The comprehensive, immaculately written whitepaper is part primer on how the music industry works, part backgrounder on digital disruption of the last 15 years, and part recommendation document that offers theoretical solutions to problematic issues in the music industry.

The main problem, according to Fair Music, is that payments for streaming music do not get to the proper rights holders, because of byzantine mechanics in the U.S. royalty system. The paper refers to the Black Box which contains ownership rights to recorded music, and estimates that 20% to 50% of revenue never makes it to the proper recipients. Improper payment flow is a complaint we’ve heard from Jeff Price, founder and CEO of Audiam, which has built technology to solve the problem on YouTube and other platforms.

The paper’s central question:

“Of the $15 billion in global recorded music revenue for sound recordings reported by the IFPI for 2014, only a small portion of the money beyond the initial recording advances ultimately makes its way to artists as ongoing revenue.

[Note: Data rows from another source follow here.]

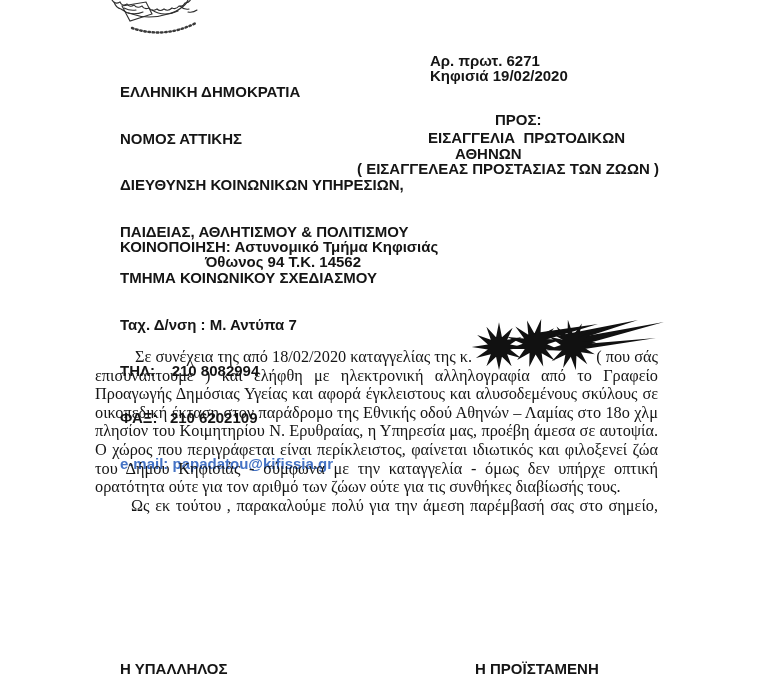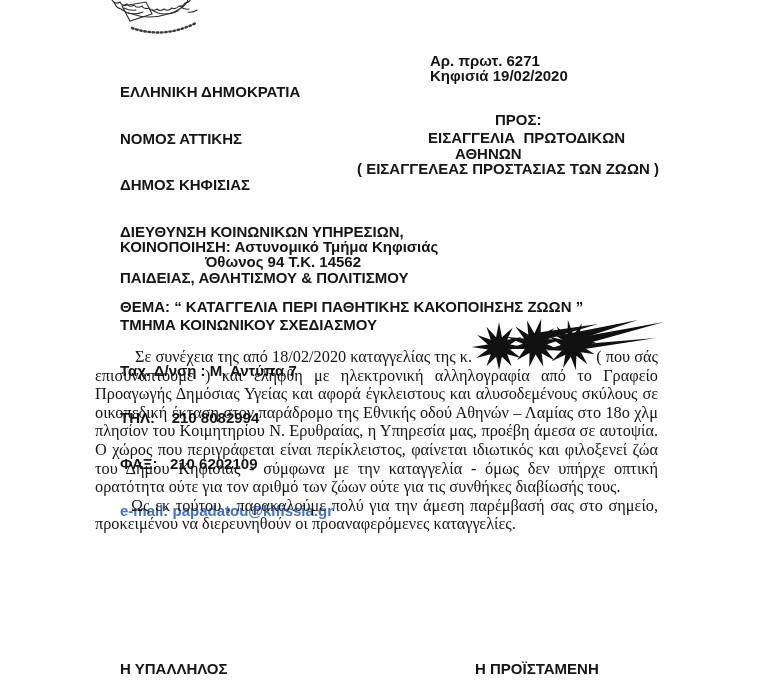--- a/index.html
+++ b/index.html
@@ -63,7 +63,6 @@
   <div class="abs sans" id="hdr-left">
     <div class="hline">ΕΛΛΗΝΙΚΗ ΔΗΜΟΚΡΑΤΙΑ</div>
     <div class="hline">ΝΟΜΟΣ ΑΤΤΙΚΗΣ</div>
-    <div class="hline">ΔΗΜΟΣ ΚΗΦΙΣΙΑΣ</div>
     <div class="hline">ΔΙΕΥΘΥΝΣΗ ΚΟΙΝΩΝΙΚΩΝ ΥΠΗΡΕΣΙΩΝ,</div>
     <div class="hline">ΠΑΙΔΕΙΑΣ, ΑΘΛΗΤΙΣΜΟΥ &amp; ΠΟΛΙΤΙΣΜΟΥ</div>
     <div class="hline">ΤΜΗΜΑ ΚΟΙΝΩΝΙΚΟΥ ΣΧΕΔΙΑΣΜΟΥ</div>

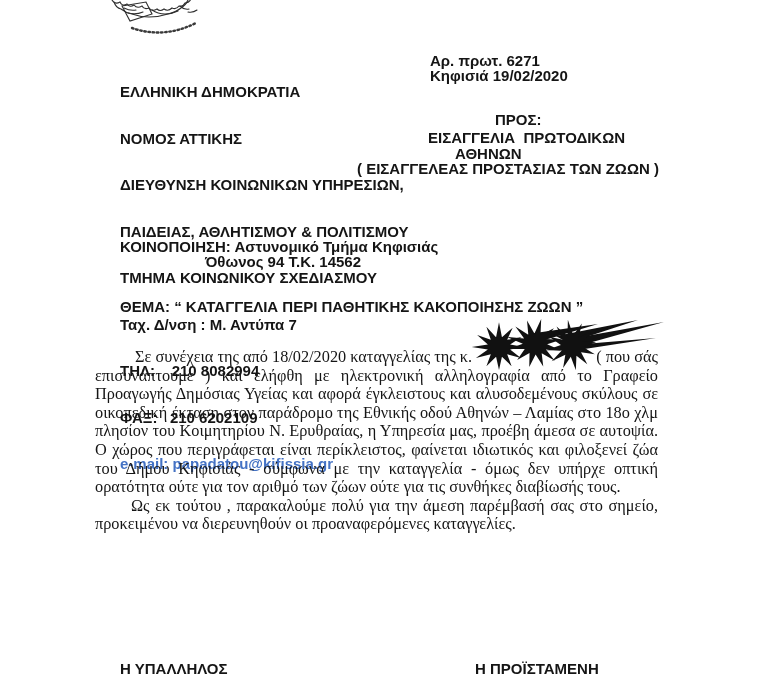--- a/index.html
+++ b/index.html
@@ -82,7 +82,6 @@
   <div class="abs sans" id="koin1">ΚΟΙΝΟΠΟΙΗΣΗ: Αστυνομικό Τμήμα Κηφισιάς</div>
   <div class="abs sans" id="koin2">Όθωνος 94 Τ.Κ. 14562</div>
 
-  <div class="abs sans" id="subject">ΘΕΜΑ: “ ΚΑΤΑΓΓΕΛΙΑ ΠΕΡΙ ΠΑΘΗΤΙΚΗΣ ΚΑΚΟΠΟΙΗΣΗΣ ΖΩΩΝ ”</div>
 
   <div class="abs serif" id="body-text">
     <div class="l1">

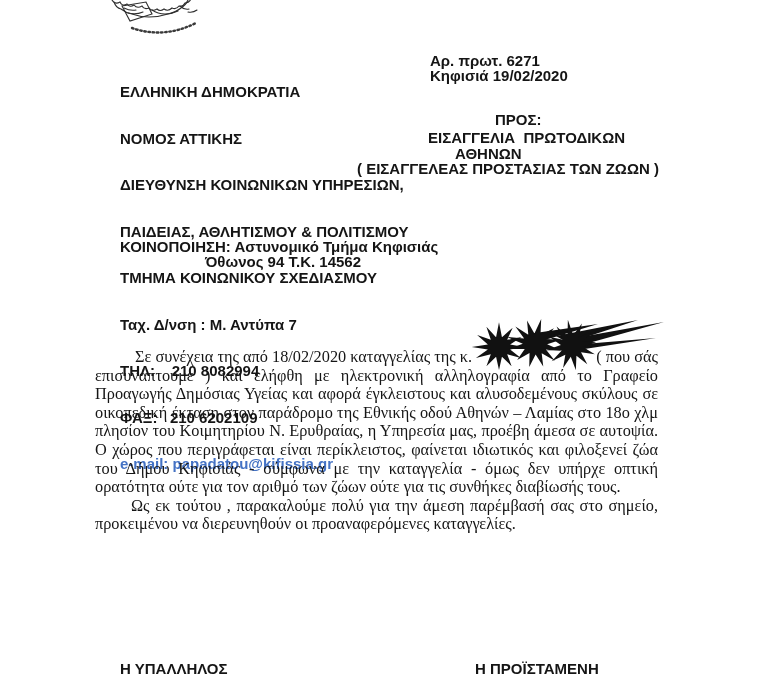--- a/index.html
+++ b/index.html
@@ -96,7 +96,6 @@
     <div class="jline">του Δήμου Κηφισιάς - σύμφωνα με την καταγγελία - όμως δεν υπήρχε οπτική</div>
     <div>ορατότητα ούτε για τον αριθμό των ζώων ούτε για τις συνθήκες διαβίωσής τους.</div>
     <div class="jline indent">Ως εκ τούτου , παρακαλούμε πολύ για την άμεση παρέμβασή σας στο σημείο,</div>
-    <div>προκειμένου να διερευνηθούν οι προαναφερόμενες καταγγελίες.</div>
   </div>
 
   <div class="abs" id="redaction">

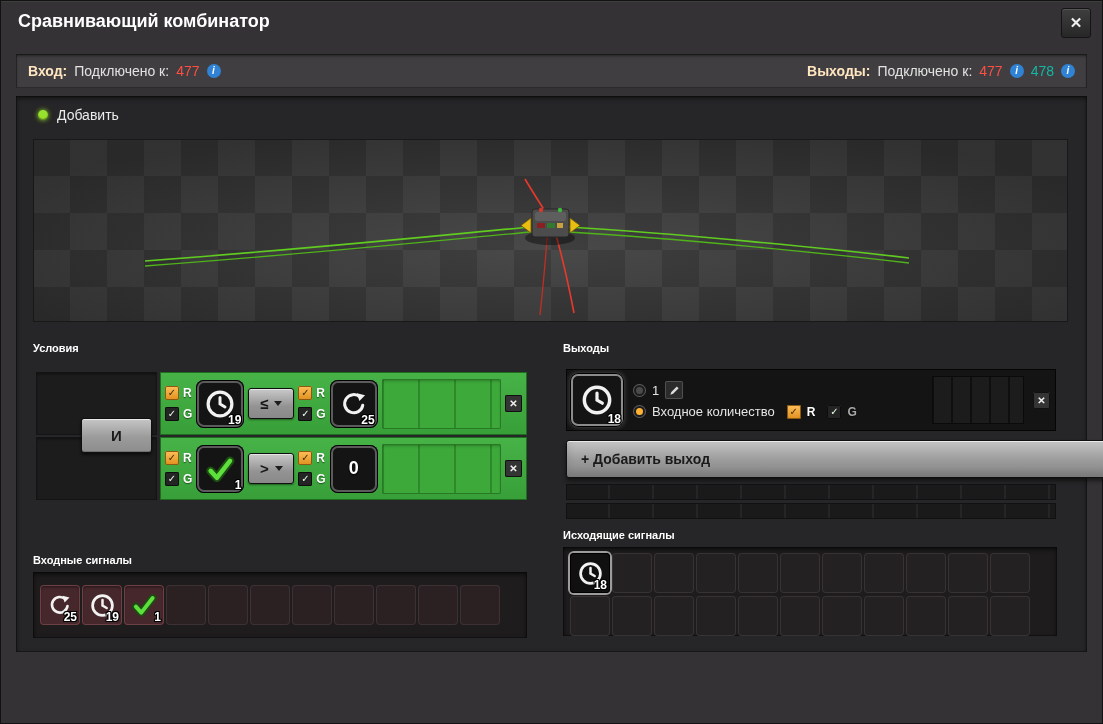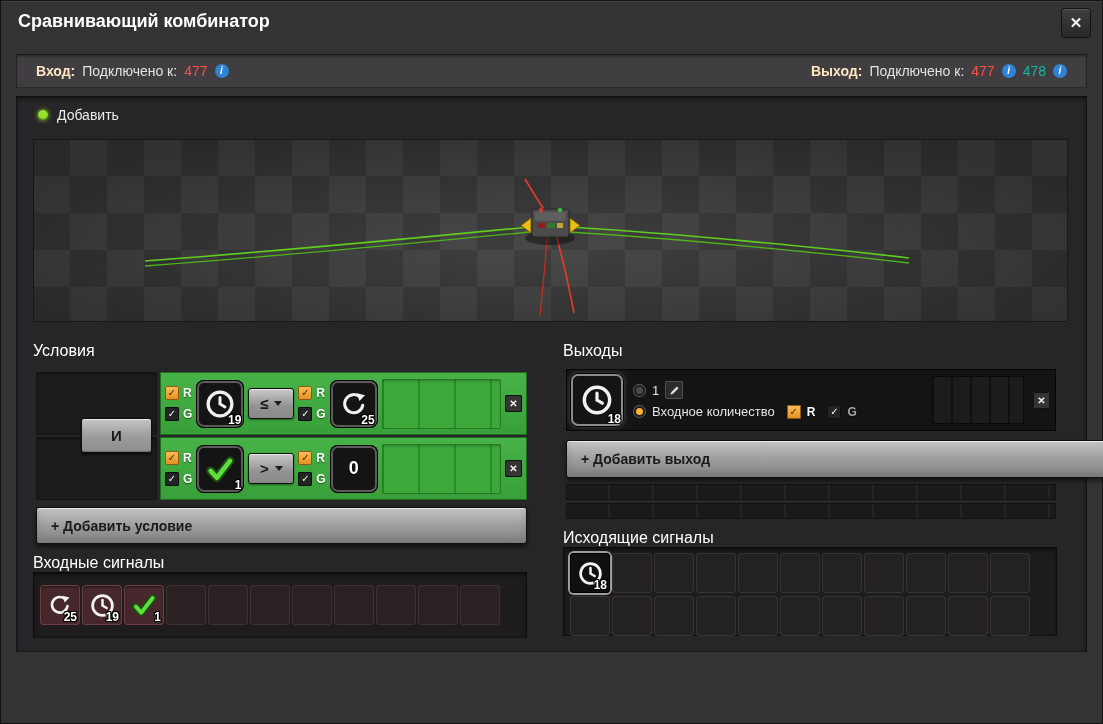--- a/index.html
+++ b/index.html
@@ -15,7 +15,7 @@
   
   .conn-bar{position:absolute;left:16px;top:54px;width:1071px;height:34px;background:#403e40;
     box-shadow:inset 0 2px 3px rgba(0,0,0,.45), inset 0 0 0 1px #2d2b2d;
-    display:flex;align-items:center;justify-content:space-between;padding:0 20px;box-sizing:border-box;
+    display:flex;align-items:center;justify-content:space-between;padding:0 12px;box-sizing:border-box;
     font-size:14px;color:#e2e2e2;}
   .conn-group{display:flex;align-items:center;gap:7px;}
   .gold{color:#ffe6c0;font-weight:bold;}

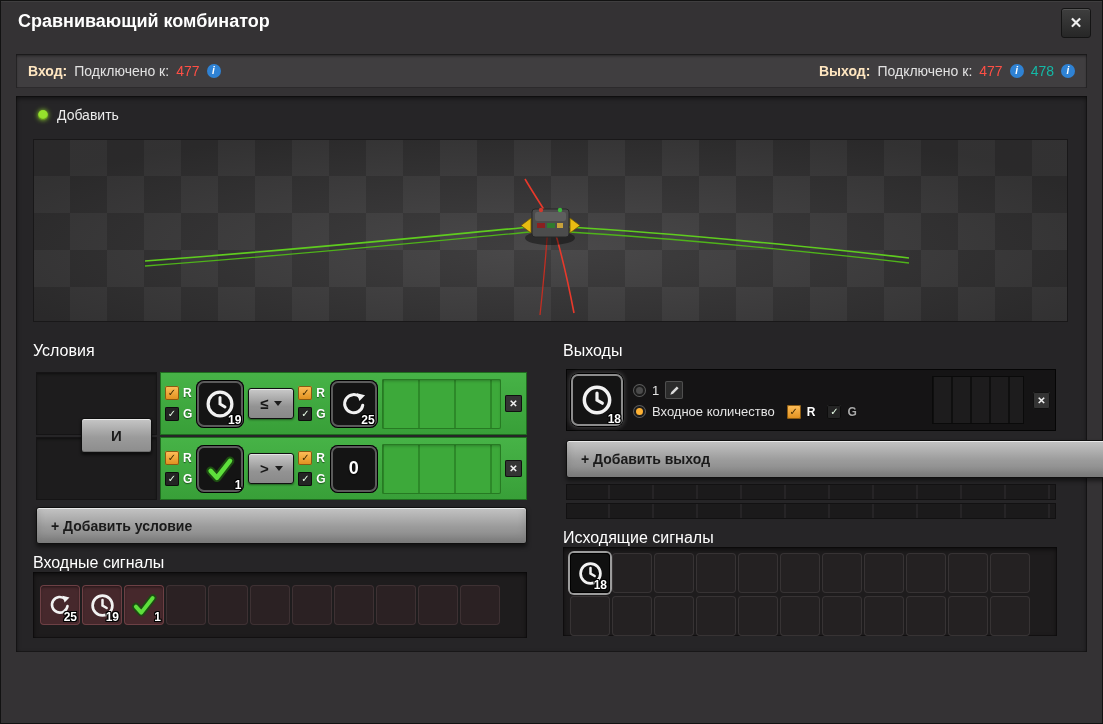--- a/index.html
+++ b/index.html
@@ -133,7 +133,7 @@
       <span class="info-icon">i</span>
     </div>
     <div class="conn-group">
-      <span class="gold">Выход:</span>
+      <span class="gold">Выходы:</span>
       <span>Подключено к:</span>
       <span class="id-red">477</span>
       <span class="info-icon">i</span>

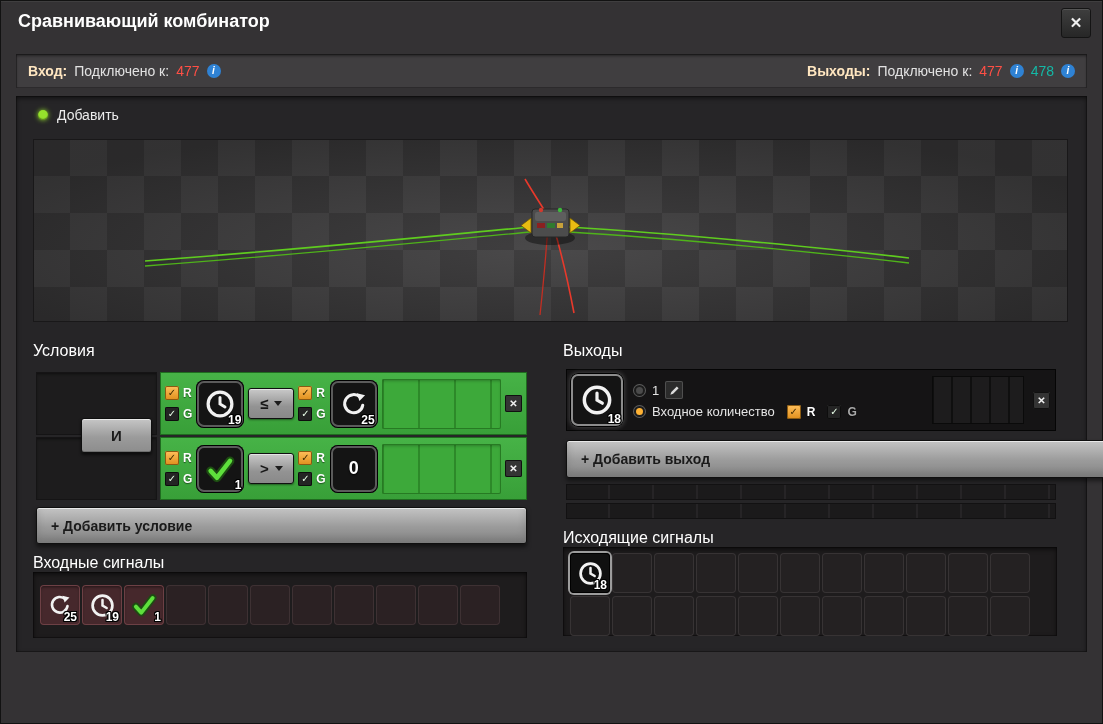--- a/index.html
+++ b/index.html
@@ -38,7 +38,7 @@
     box-shadow:inset 0 0 0 1px #191819;}
   .preview svg{position:absolute;left:0;top:0;}
   
-  .section-title{position:absolute;font-size:16px;font-weight:normal;color:#fff;}
+  .section-title{position:absolute;font-size:11px;font-weight:bold;color:#fff;}
   
   .gutter-row{position:absolute;left:36px;width:121px;height:63px;background:#1d1c1d;
     box-shadow:inset 0 0 0 1px #151415, inset 0 2px 3px rgba(0,0,0,.5);}

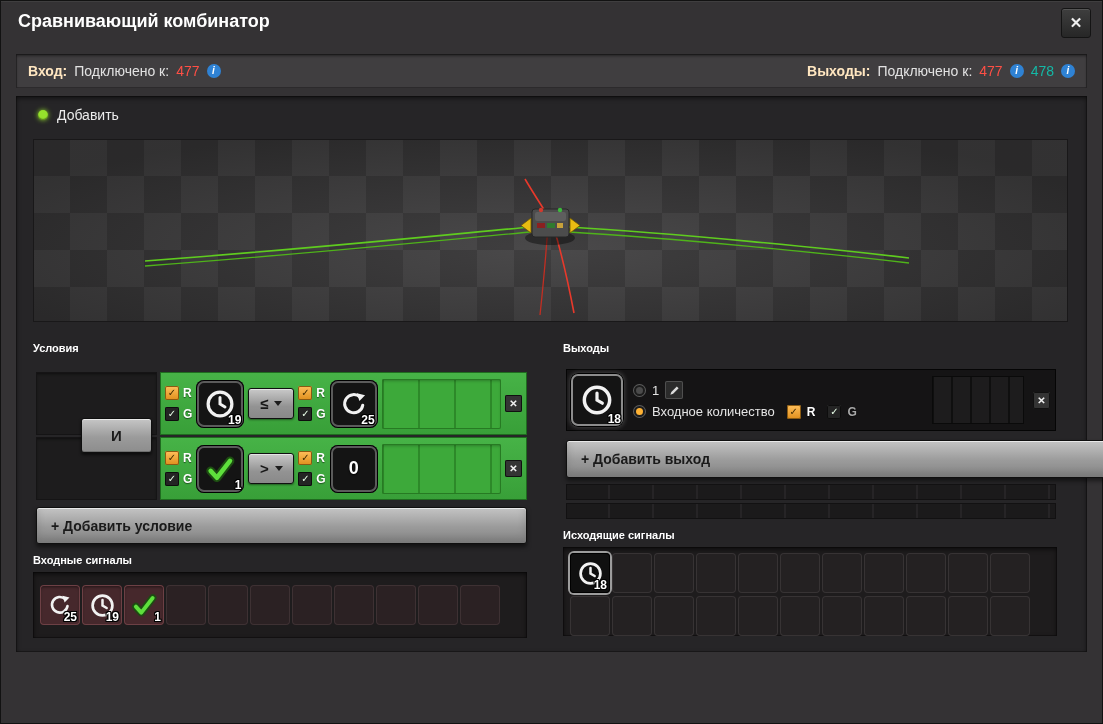--- a/index.html
+++ b/index.html
@@ -284,7 +284,6 @@
       </button>
   </div>
 
-  <button class="add-btn" style="left:36px;top:507px;width:491px;height:37px;">+ Добавить условие</button>
 
   <div class="sig-panel" style="left:33px;top:572px;width:494px;height:66px;display:flex;align-items:center;padding:0 7px;">
     <div class="sig-row">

Faster release cycles, proliferating online services, and creative licensing structures make finances and revenue even more complex to understand and manage. To strike the right balance, we must address a difficult question: Are the compensation structures fair?”

Berklee cites the recommendations issued by the U.S. Copyright Office (RAIN News coverage here), which advocates for a simplified royalty structure, and expands on them with its own suggestions. The main points involve better data, and better access to that data. In particular, a global, transparent “rights database” that would contain a set of metadata that documents the various dimensions of music ownership — e.g., performer rights and songwriter rights. Berklee also advocates for musician education about the complex legal and administrative ecosystem in which creators work.